Human lysozyme (HL) labelled with the 2',3'-epoxypropyl beta-glycoside of Man-beta1,4-GlcNAc was crystallized at pH 4.5. The cell dimensions were a = 36.39, b = 116.38, c = 30.91 A and the space group was P212121. The unit cell contained four molecules (Vm = 2.18 A3 Da-1). The crystal structure was determined by molecular replacement and refined to an R value of 0.168 for 7060 reflections [|Fo| > 3sigma(F)] in the resolution range 8.0-2.1 A. A prominent shift of the Calpha-atom positions by up to 3.8 A in the region of residues 45-50 was observed compared with wild-type HL. Owing to the conformational change in this region the intermolecular contacts were altered remarkably compared to wild-type HL, explaining the difference in molecular packing. The Man-beta1,4-GlcNAc moiety occupied subsites B and C in the substrate-binding site of HL. Several differences in the hydrogen-bonded contacts between the ligand part and the protein part were observed for HL labelled with the 2',3'-epoxypropyl beta-glycoside of Man-beta1,4-GlcNAc compared with HL labelled with the corresponding derivatives of GlcNAc-beta1, 4-GlcNAc and Gal-beta1,4-GlcNAc. In contrast to the replacement of GlcNAc with Gal, the replacement of GlcNAc with Man did not sacrifice the stacking interactions with the side-chain group of Tyr63 as determined by the parallelism of the apolar face of the carbohydrate residue and the aromatic plane of the Tyr63 side chain. The 2',3'-epoxypropyl beta-glycoside of Man-beta1,4-GlcNAc exhibited almost the same affinity towards HL as Gal-beta1,4-GlcNAc, a much lower affinity than that of GlcNAc-beta1,4-GlcNAc. The difference in the protein-ligand interactions was discussed in relation to the carbo-hydrate-residue recognition specificity at subsite B of HL. The results suggested that Gln104 was a determinant for the strong recognition of GlcNAc residue at subsite B in HL.
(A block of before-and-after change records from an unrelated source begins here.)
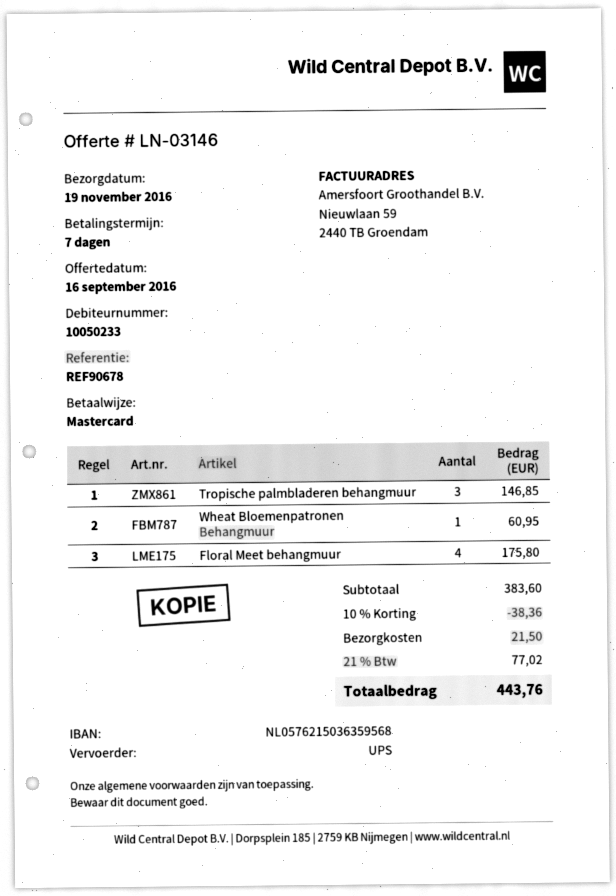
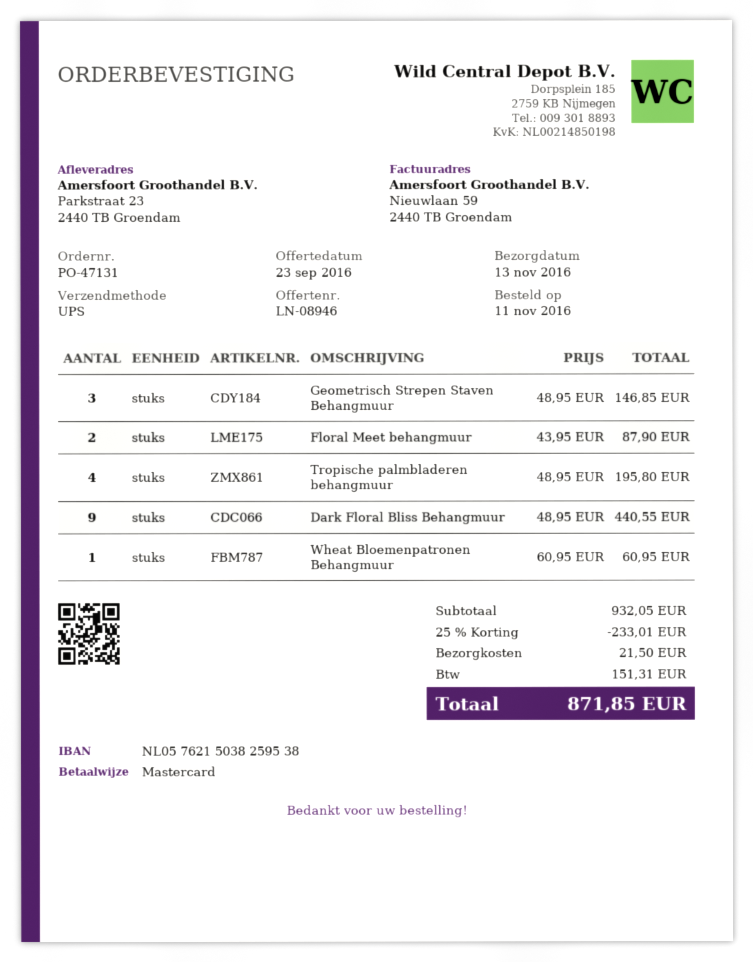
quote number: LN-03146 -> LN-08946
quote date: 2016-09-16 -> 2016-09-23
delivery date: 2016-11-19 -> 2016-11-13
bank account: NL0576215036359568 -> NL0576215038259538
Tropische palmbladeren behangmuur: 3 for 146.85 -> 4 for 195.80
Floral Meet behangmuur: 4 for 175.80 -> 2 for 87.90
Geometrisch Strepen Staven Behangmuur: none -> 3 for 146.85
Dark Floral Bliss Behangmuur: none -> 9 for 440.55
subtotal: 383.60 -> 932.05
discount: 10% = 38.36 -> 25% = 233.01
tax: 77.02 -> 151.31
total: 443.76 -> 871.85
用Man-β1,4-GlcNAc的2',3'-环氧丙基β-糖苷标记的人溶菌酶(HL)在pH 4.5条件下结晶。晶胞参数为a = 36.39、b = 116.38、c = 30.91 Å,空间群为P212121。晶胞包含四个分子(Vm = 2.18 Å3 Da-1)。通过分子置换法确定了晶体结构,并对分辨率范围为8.0 - 2.1 Å的7060个反射(|Fo| > 3σ(F))进行精修,R值为0.168。与野生型HL相比,在45 - 50位残基区域观察到Cα原子位置有高达3.8 Å的显著位移。由于该区域的构象变化,与野生型HL相比,分子间接触发生了显著改变,这解释了分子堆积的差异。Man-β1,4-GlcNAc部分占据了HL底物结合位点的B和C亚位点。与用GlcNAc-β1,4-GlcNAc和Gal-β1,4-GlcNAc的相应衍生物标记的HL相比,观察到用Man-β1,4-GlcNAc的2',3'-环氧丙基β-糖苷标记的HL在配体部分和蛋白质部分之间的氢键接触存在若干差异。与用Gal取代GlcNAc不同,用Man取代GlcNAc并没有像通过碳水化合物残基的非极性面与Tyr63侧链的芳香平面的平行度所确定的那样牺牲与Tyr63侧链基团的堆积相互作用。Man-β1,4-GlcNAc的2',3'-环氧丙基β-糖苷对HL的亲和力与Gal-β1,4-GlcNAc几乎相同,远低于GlcNAc-β1,4-GlcNAc。结合HL的B亚位点的碳水化合物残基识别特异性讨论了蛋白质 - 配体相互作用的差异。结果表明,Gln104是HL中B亚位点对GlcNAc残基进行强识别的决定因素。